- Provided information
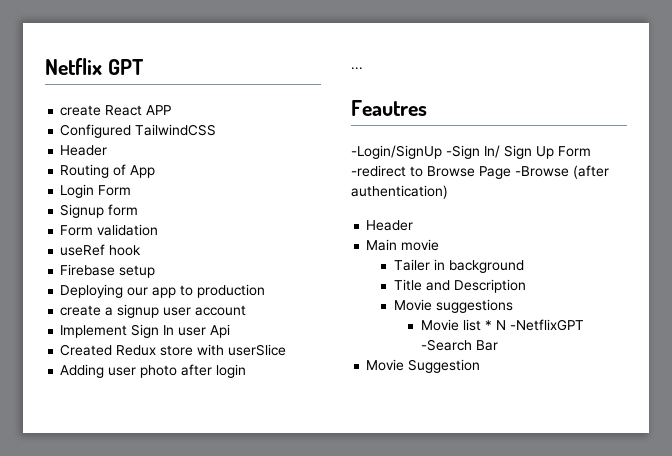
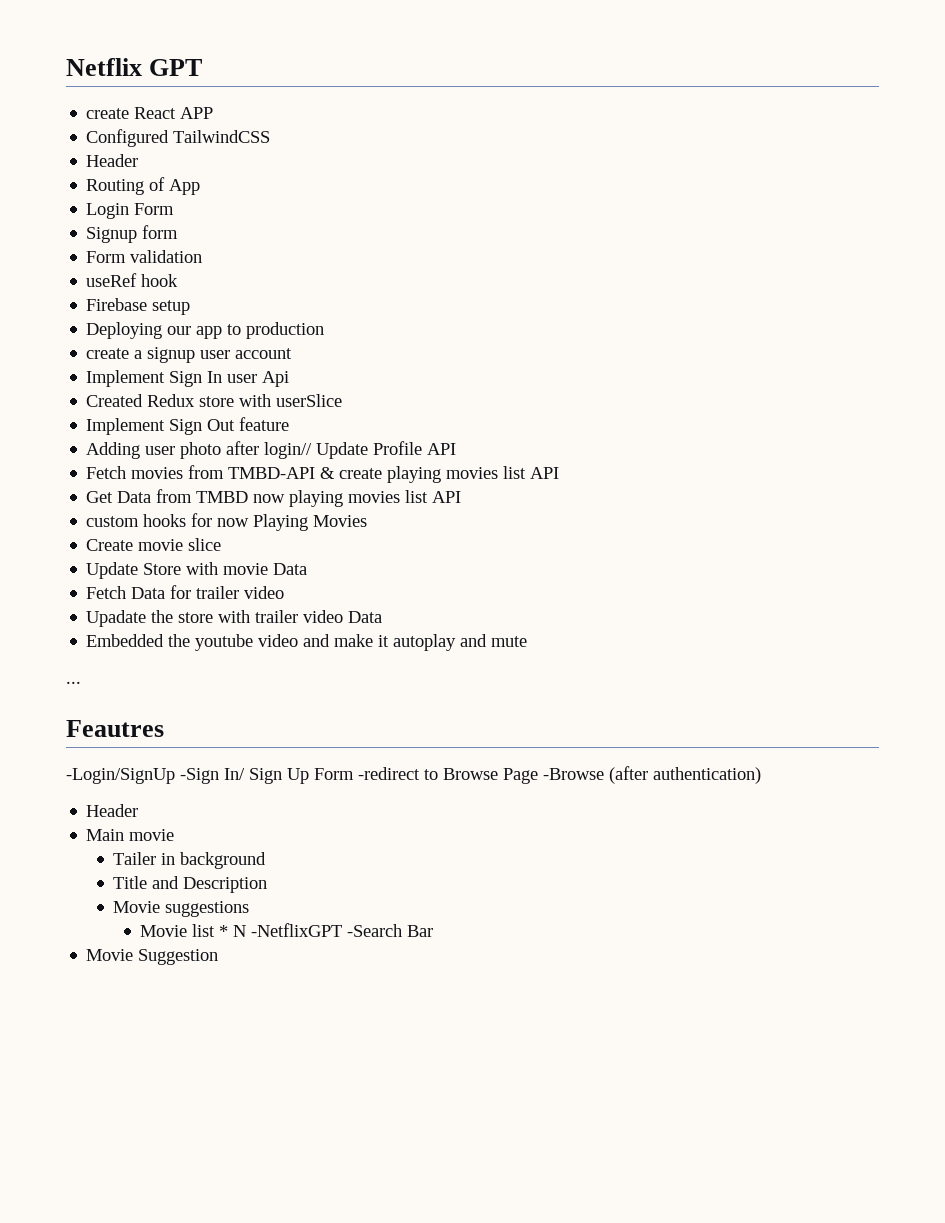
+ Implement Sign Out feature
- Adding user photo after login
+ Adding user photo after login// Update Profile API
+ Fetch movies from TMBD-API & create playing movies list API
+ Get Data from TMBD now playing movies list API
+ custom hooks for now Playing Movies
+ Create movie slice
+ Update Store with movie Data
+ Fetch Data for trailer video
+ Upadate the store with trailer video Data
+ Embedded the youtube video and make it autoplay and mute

- Goal of the exercise
Your response must consist of the lines from the beginning of the data through the line containing "with movie Data", transcribed exactly, with no pictures.

- Completed task
+ Implement Sign Out feature
- Adding user photo after login
+ Adding user photo after login// Update Profile API
+ Fetch movies from TMBD-API & create playing movies list API
+ Get Data from TMBD now playing movies list API
+ custom hooks for now Playing Movies
+ Create movie slice
+ Update Store with movie Data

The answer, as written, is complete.